Although there is a lack of evidence on the impact of alcohol intake specifically upon the incidence of recurrent pregnancy loss (RPL), the detrimental effect of alcohol on embryo development and sporadic miscarriage has been well established.

Introduction

Alcohol is a powerful teratogen, leading to fetal abnormalities that range from low birth weight to severe fetal alcohol syndrome (FAS). Daily alcohol use is nonetheless reported by as many as 1 in 6 pregnant women, making it the most common preventable cause of congenital malformations and intellectual impairment.1 Furthermore, there is a dose-dependent relationship between maternal alcohol consumption and the severity of fetal abnormalities, with evidence showing that doses as low as 1-2 units per week may be harmful.2

Although there is a lack of evidence on the impact of alcohol intake specifically upon the incidence of recurrent pregnancy loss (RPL), the detrimental effect of alcohol on embryo development and sporadic miscarriage has been well established. A recent systematic review of 24 studies including 231,808 pregnant women showed that those exposed to alcohol during pregnancy were more likely to miscarry (odds ratio [OR] 1.19, 95% confidence interval [CI] 1.12 to 1.28). This review also demonstrated that in women consuming 5 or fewer drinks per week, there was a 6% increase in miscarriage risk for each additional drink (OR 1.06, 95% CI 1.01 to 1.10).3

Alcohol consumption has also been shown to negatively affect semen volume and sperm morphology.4 Evidence suggests that male alcohol intake at the time of conception may lead to a fivefold increase in the risk of miscarriage.5

Bullet point guidance

  • Women who are pregnant, and couples trying to conceive, should be advised that the safest approach is to not drink alcohol at all, in order to minimise any risks to the baby.6
  • Women who report alcohol consumption in pregnancy should be advised that consuming any amount of alcohol (even 1-2 units per week) has been linked to a higher risk of miscarriage.3
  • Men with a history of RPL should be advised that alcohol intake is known to have a negative impact on sperm quality and increase the risk of miscarriage.5
  • Clinicians caring for women and men with a history of RPL and ongoing issues with alcohol use should signpost patients to alcohol support services, or contact their general practitioners for onward referral to an appropriate agency.7
  • Useful resources:

o NHS alcohol support website: www.nhs.uk/live-well/alcohol-support

o Drinkline is the national alcohol helpline and can be contacted on 0300 123 1110.
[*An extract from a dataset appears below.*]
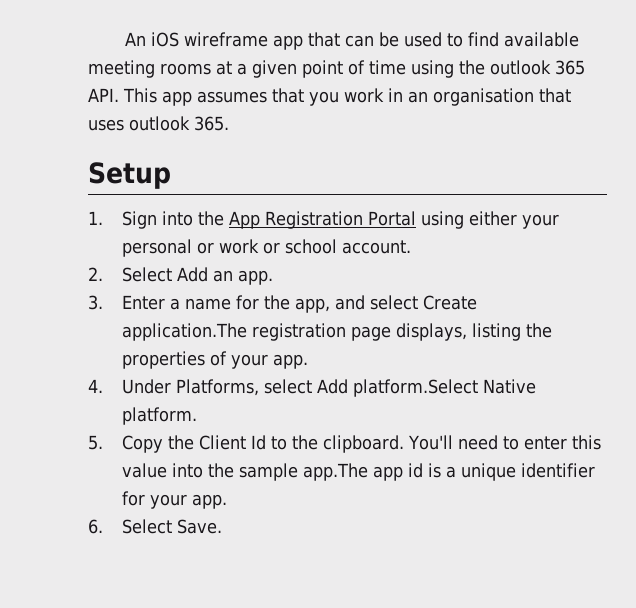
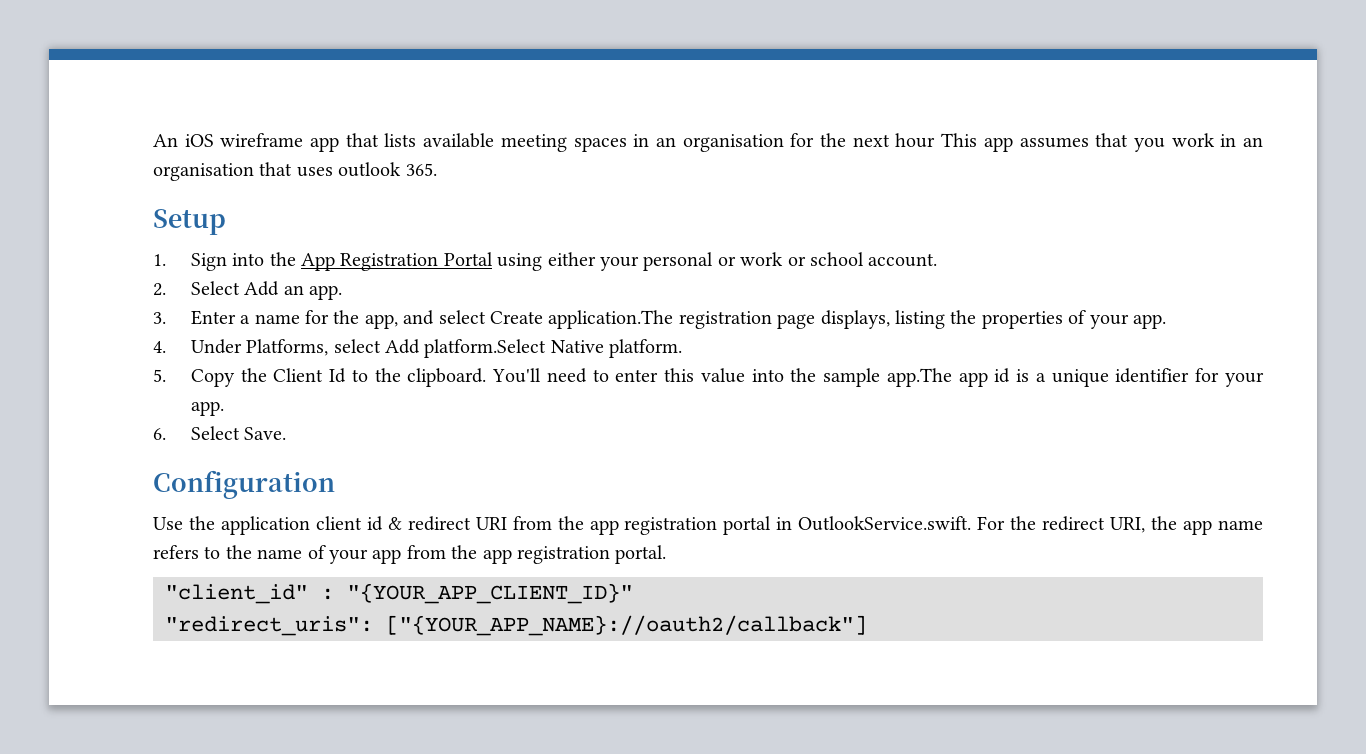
[345,32,580,47] [88,60,585,78] [88,88,119,102] can be used to find available meeting rooms at a given point of time using the outlook 365 API. -> [384,133,936,152] lists available meeting spaces in an organisation for the next hour
(223, 526) none -> [153,470,335,499] [153,516,1263,535] [153,545,667,564] [165,583,633,604] [165,615,867,636] // Configuration // Use the application client id & redirect URI from the app registration portal in OutlookService.swift. For the redirect URI, the app name refers to the name of your app from the app registration portal. // "client_id" : "{YOUR_APP_CLIENT_ID}" // "redirect_uris": ["{YOUR_APP_NAME}://oauth2/callback"]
o Alcoholics Anonymous is a free self-help group: https://www.alcoholics-anonymous.org.uk

References

  1. Ujhelyi Gomez, K., et al., Are psychosocial interventions effective in reducing alcohol consumption during pregnancy and motherhood? A systematic review and meta-analysis. Addiction 2020.
  2. Bailey, B.A. and R.J. Sokol, Prenatal alcohol exposure and miscarriage, stillbirth, preterm delivery, and sudden infant death syndrome. Alcohol research & health : the journal of the National Institute on Alcohol Abuse and Alcoholism 2011. 34(1): p. 86-91.
  3. Sundermann, A.C., et al., Alcohol Use in Pregnancy and Miscarriage: A Systematic Review and Meta-Analysis. Alcohol: Clinical and Experimental Research 2019. 43(8): p. 1606-1616.
  4. Ricci, E., et al., Semen quality and alcohol intake: a systematic review and meta-analysis. Reproductive Biomedicine Online 2017. 34(1): p. 38-47.
  5. Henriksen, T.B., et al., Alcohol Consumption at the Time of Conception and Spontaneous Abortion. American Journal of Epidemiology 2004. 160(7): p. 661-667.
  6. Rosenberg, G., et al., New national alcohol guidelines in the UK: public awareness, understanding and behavioural intentions. Journal of Public Health 2017. 40(3): p. 549-556.
  7. Schölin L, W.J., Dyson J, Smith L., Alcohol Guidelines for Pregnant Women: Barriers and Enablers for Midwives to Deliver Advice. Institute of Alcohol Studies 2019: p. 1-75.